=== Data to process ===

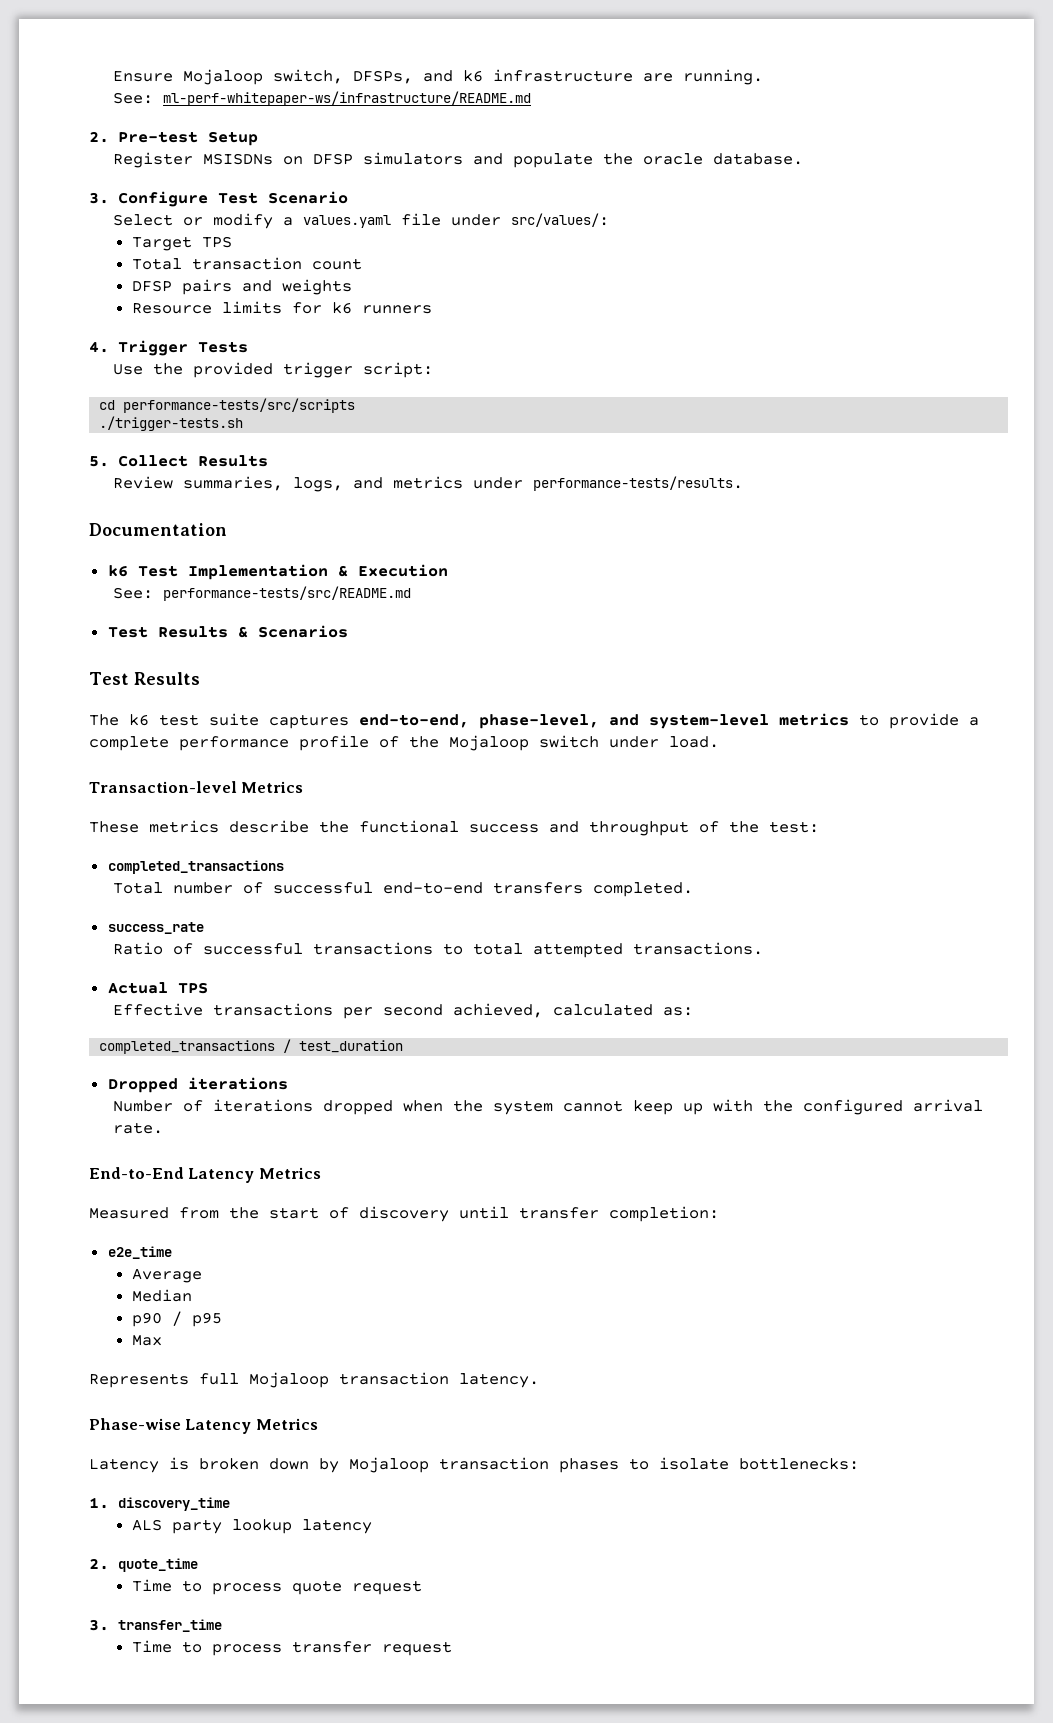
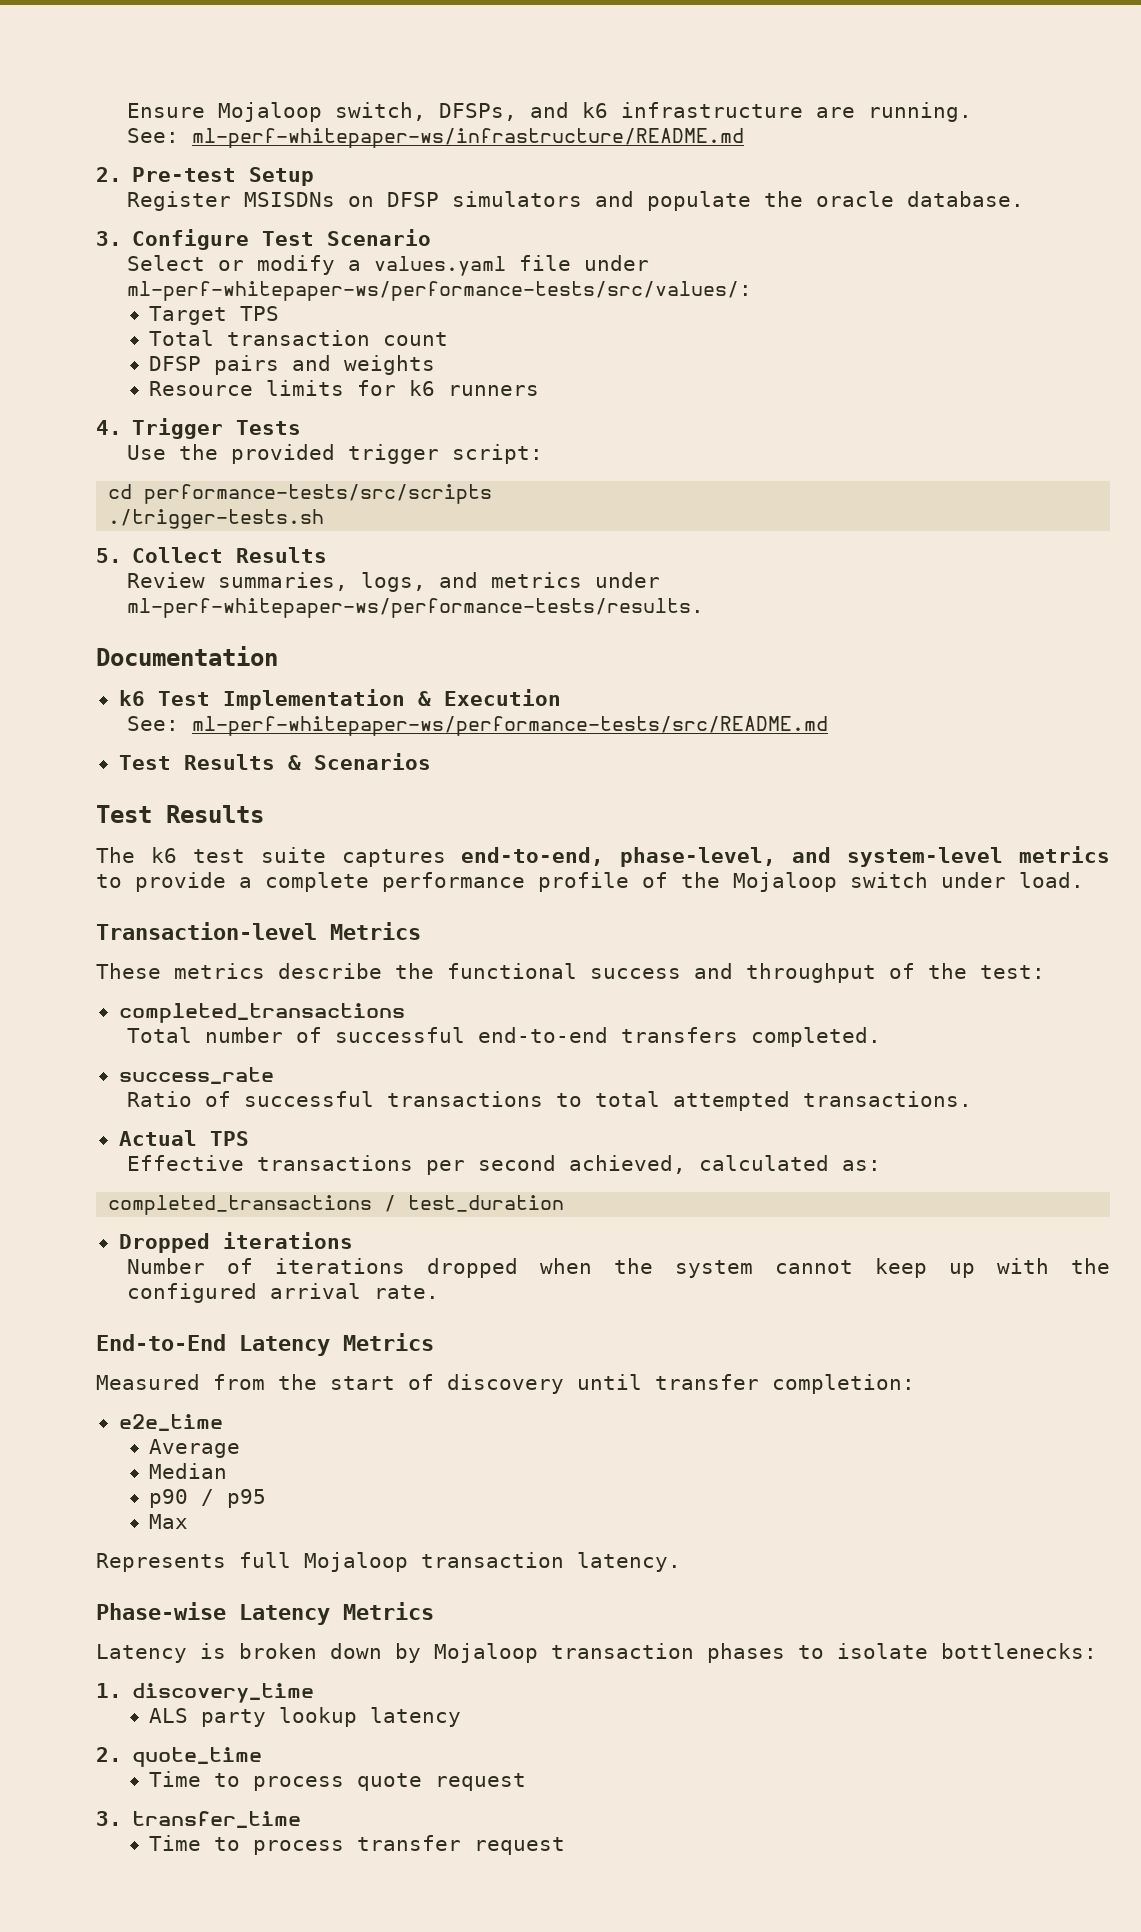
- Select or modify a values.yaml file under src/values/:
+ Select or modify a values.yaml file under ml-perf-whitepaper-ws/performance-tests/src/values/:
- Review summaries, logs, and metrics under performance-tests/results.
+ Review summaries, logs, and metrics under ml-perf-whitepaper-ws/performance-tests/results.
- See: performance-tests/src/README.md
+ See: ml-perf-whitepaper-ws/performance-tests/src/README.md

===

* _What needs to be done_: Type the records out again in full, exactly, with each picture omitted.

* _Answer to the exercise_:
- Select or modify a values.yaml file under src/values/:
+ Select or modify a values.yaml file under ml-perf-whitepaper-ws/performance-tests/src/values/:
- Review summaries, logs, and metrics under performance-tests/results.
+ Review summaries, logs, and metrics under ml-perf-whitepaper-ws/performance-tests/results.
- See: performance-tests/src/README.md
+ See: ml-perf-whitepaper-ws/performance-tests/src/README.md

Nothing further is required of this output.